> Exercise requirements
Everything in the records is to be written out exactly, except the pictures.

> Data provided
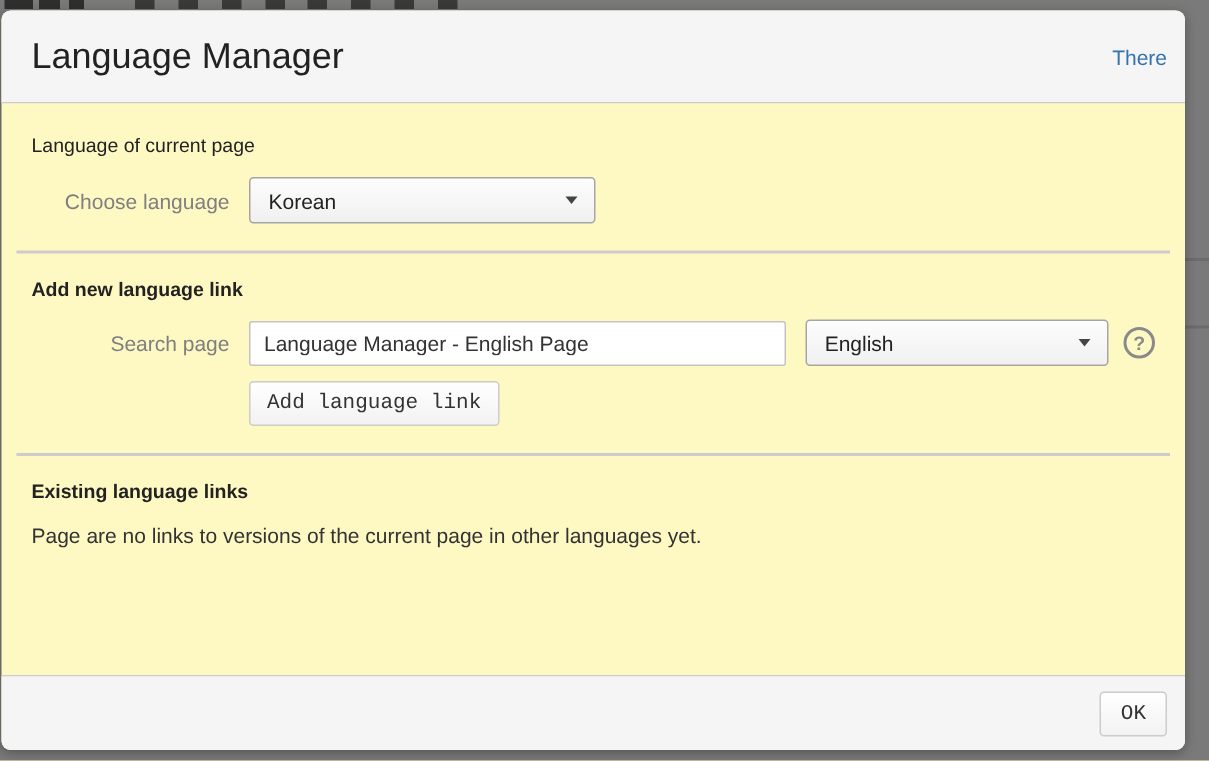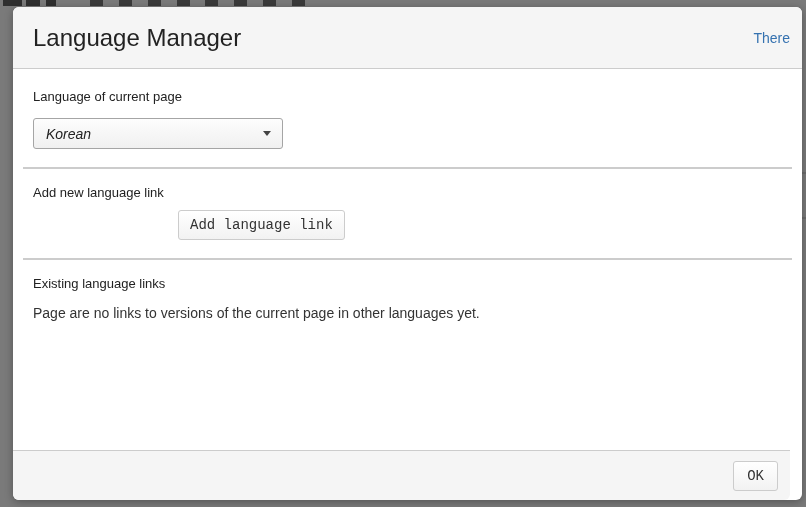"Language Manager" .modal { background: #ffffff -> #fef9c3; margin-left: 12px -> none }
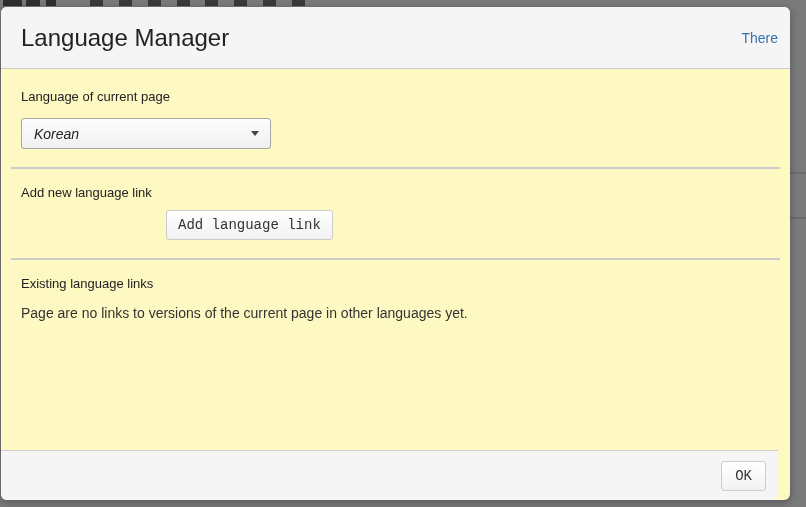"Choose language" span.field-label { html: none -> <span>Choose language</span> }
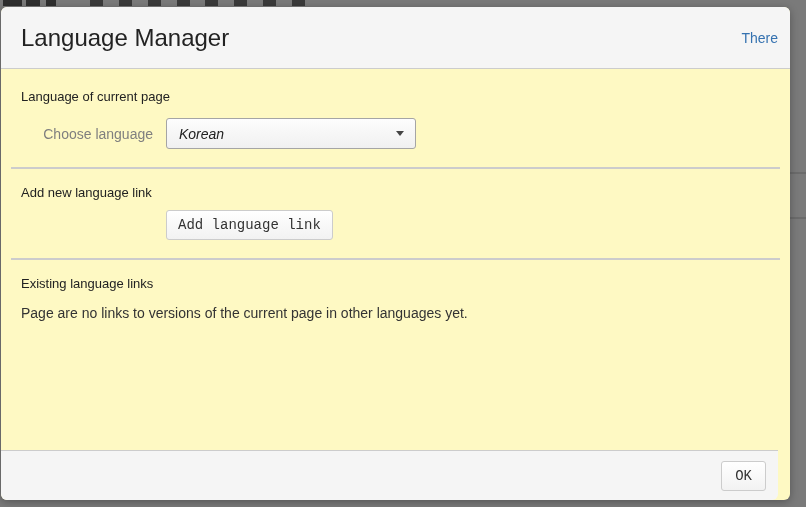"Korean" .dropdown.w-korean { font-style: italic -> none; width: 250px -> 231px }
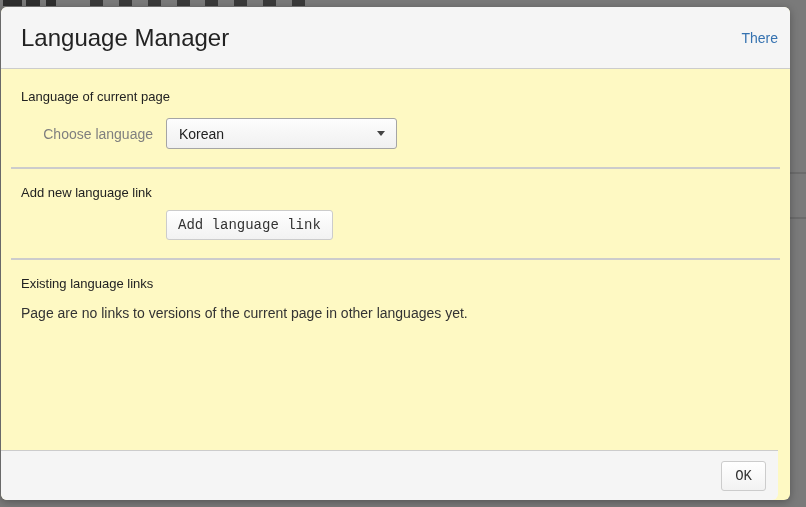"Add new language link" .section-heading.spaced { font-weight: none -> bold }
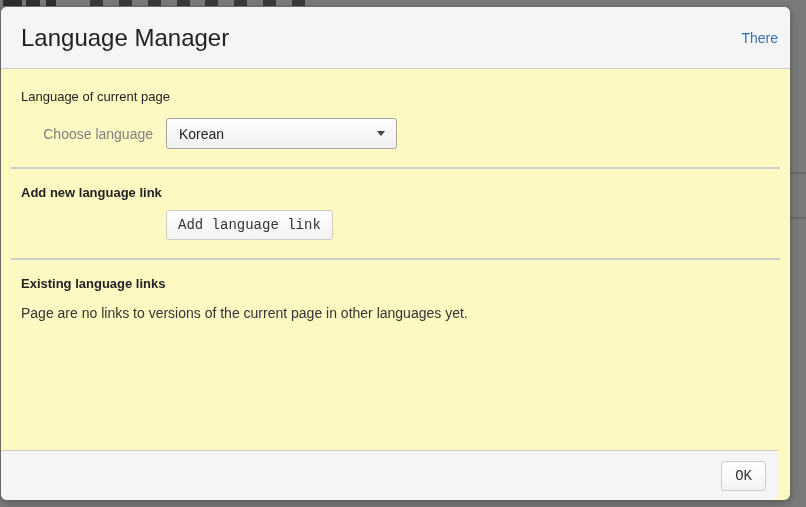"Search page" div.form-row { html: none -> <div> <span>Search page</span> <input> <div> <span>English</span> <span></span> </div> <span>?</span> </div> }
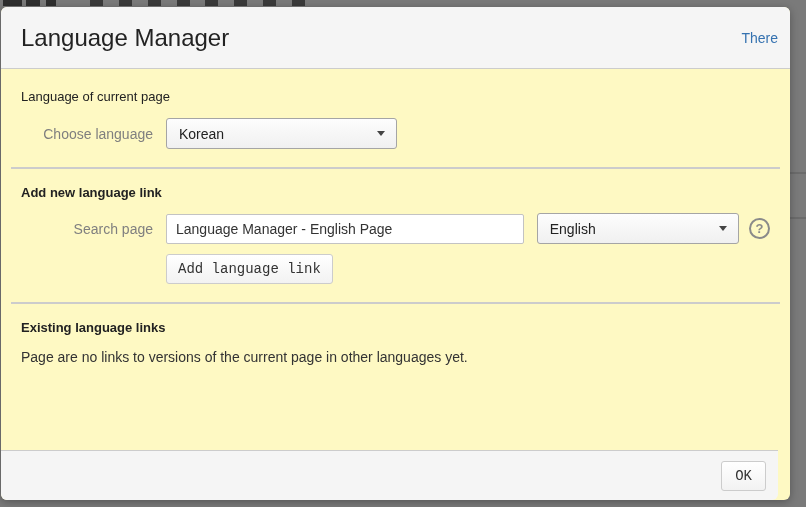"OK" .modal-footer { right: 12px -> 0 }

> Written solution
"Language Manager" .modal { background: #ffffff -> #fef9c3; margin-left: 12px -> none }
"Choose language" span.field-label { html: none -> <span>Choose language</span> }
"Korean" .dropdown.w-korean { font-style: italic -> none; width: 250px -> 231px }
"Add new language link" .section-heading.spaced { font-weight: none -> bold }
"Search page" div.form-row { html: none -> <div> <span>Search page</span> <input> <div> <span>English</span> <span></span> </div> <span>?</span> </div> }
"OK" .modal-footer { right: 12px -> 0 }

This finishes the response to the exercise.